Perl 5 version 32.0 documentation

perl5243delta

NAME

perl5243delta - what is new for perl v5.24.3

DESCRIPTION

This document describes differences between the 5.24.2 release and the 5.24.3 release.

If you are upgrading from an earlier release such as 5.24.1, first read perl5242delta, which describes differences between 5.24.1 and 5.24.2.

Security

[CVE-2017-12837] Heap buffer overflow in regular expression compiler

Compiling certain regular expression patterns with the case-insensitive modifier could cause a heap buffer overflow and crash perl. This has now been fixed. [perl #131582]

[CVE-2017-12883] Buffer over-read in regular expression parser

For certain types of syntax error in a regular expression pattern, the error message could either contain the contents of a random, possibly large, chunk of memory, or could crash perl.
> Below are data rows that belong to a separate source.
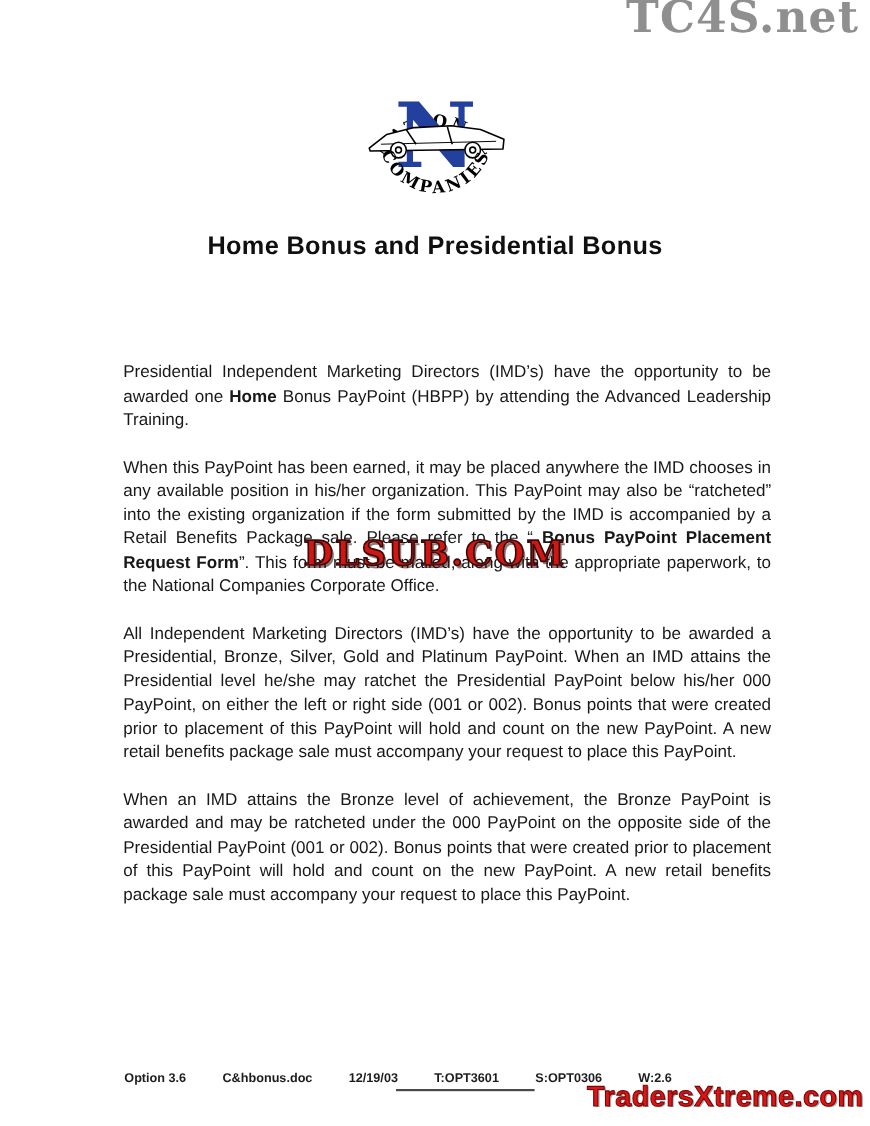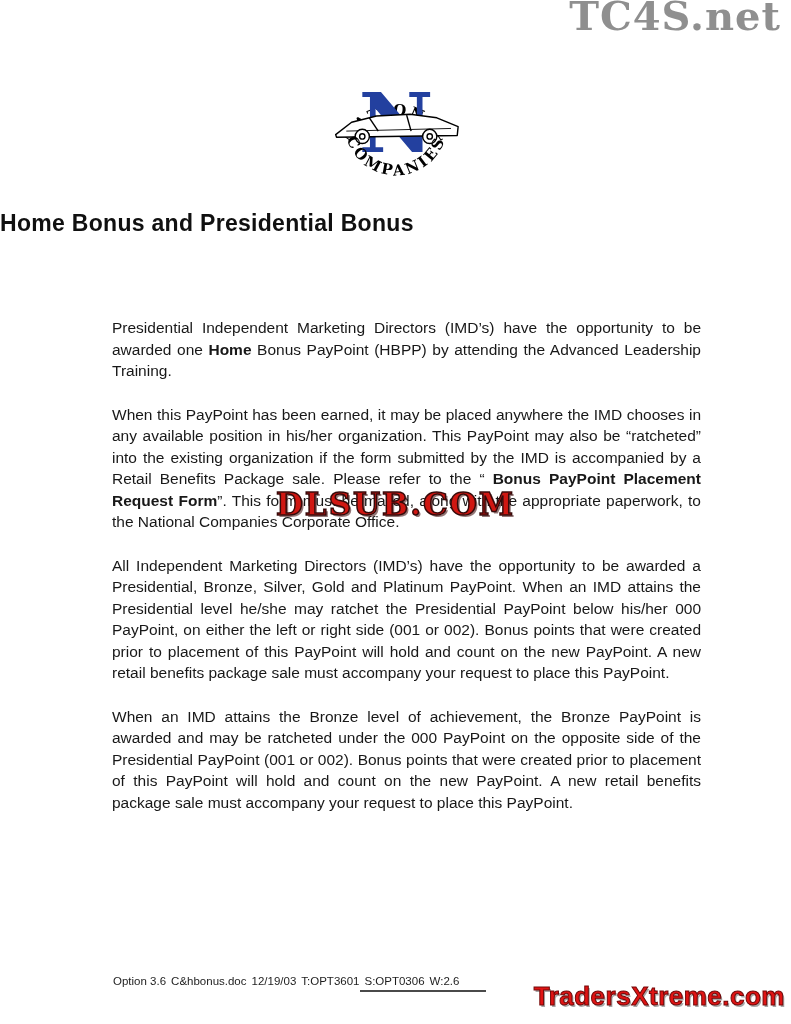"Home Bonus and Presidential Bonus" .title { text-align: none -> center }
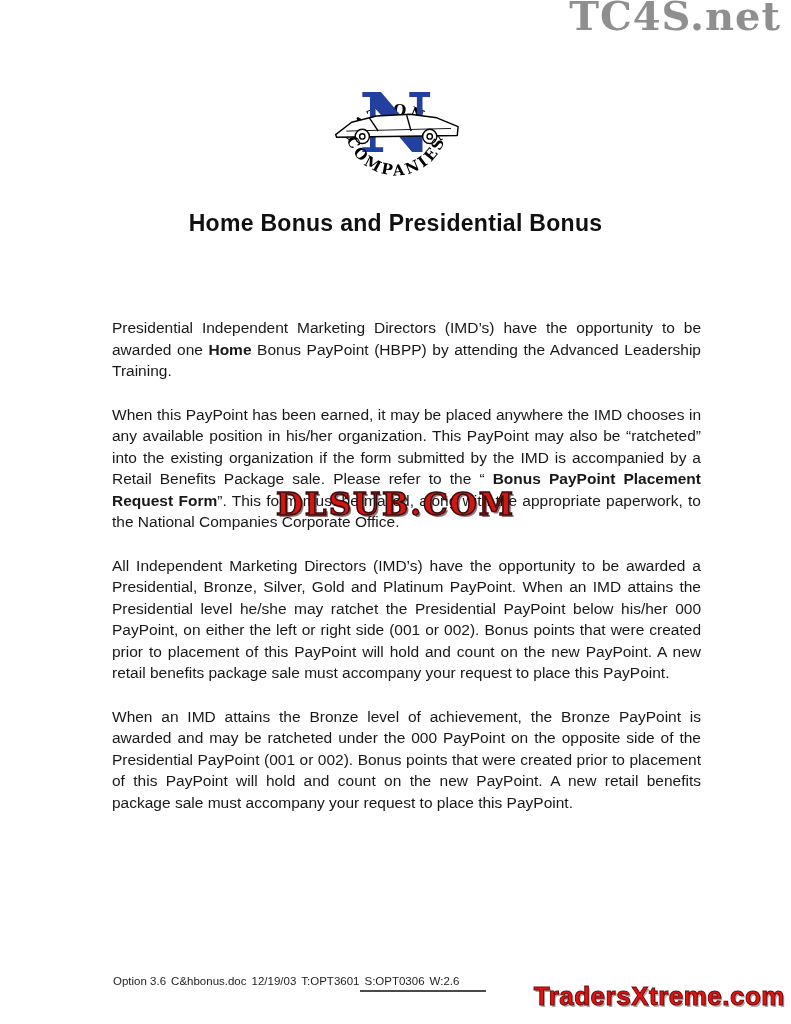"Presidential Independent Marketing" .content p { margin: 5px 0 22px 0 -> 16px 0 22px 0 }
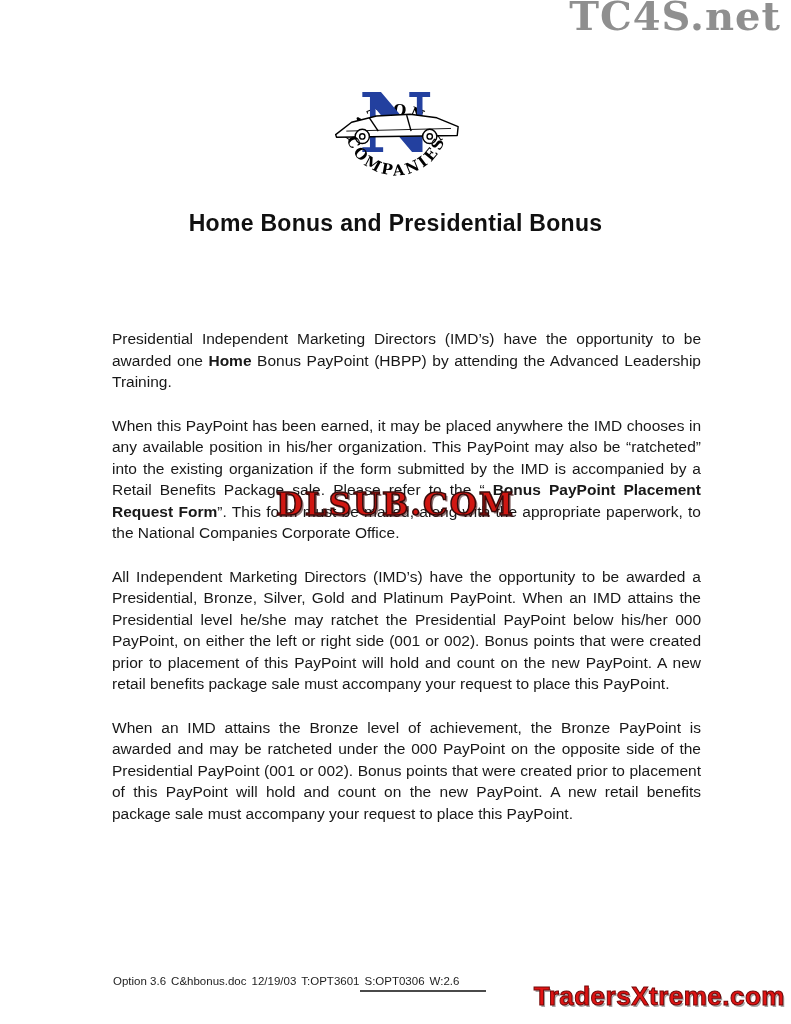"Option 3.6" .footer { font-weight: none -> bold; gap: 5px -> 33px }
This has now been fixed. [perl #131598]

[CVE-2017-12814] $ENV{$key} stack buffer overflow on Windows

A possible stack buffer overflow in the %ENV code on Windows has been fixed by removing the buffer completely since it was superfluous anyway. [perl #131665]

Incompatible Changes

There are no changes intentionally incompatible with 5.24.2. If any exist, they are bugs, and we request that you submit a report. See Reporting Bugs below.

Modules and Pragmata

Updated Modules and Pragmata

Configuration and Compilation

  • When building with GCC 6 and link-time optimization (the -flto option to gcc), Configure was treating all probed symbols as present on the system, regardless of whether they actually exist. This has been fixed. [perl #128131]

  • Configure now aborts if both -Duselongdouble and -Dusequadmath are requested. [perl #126203]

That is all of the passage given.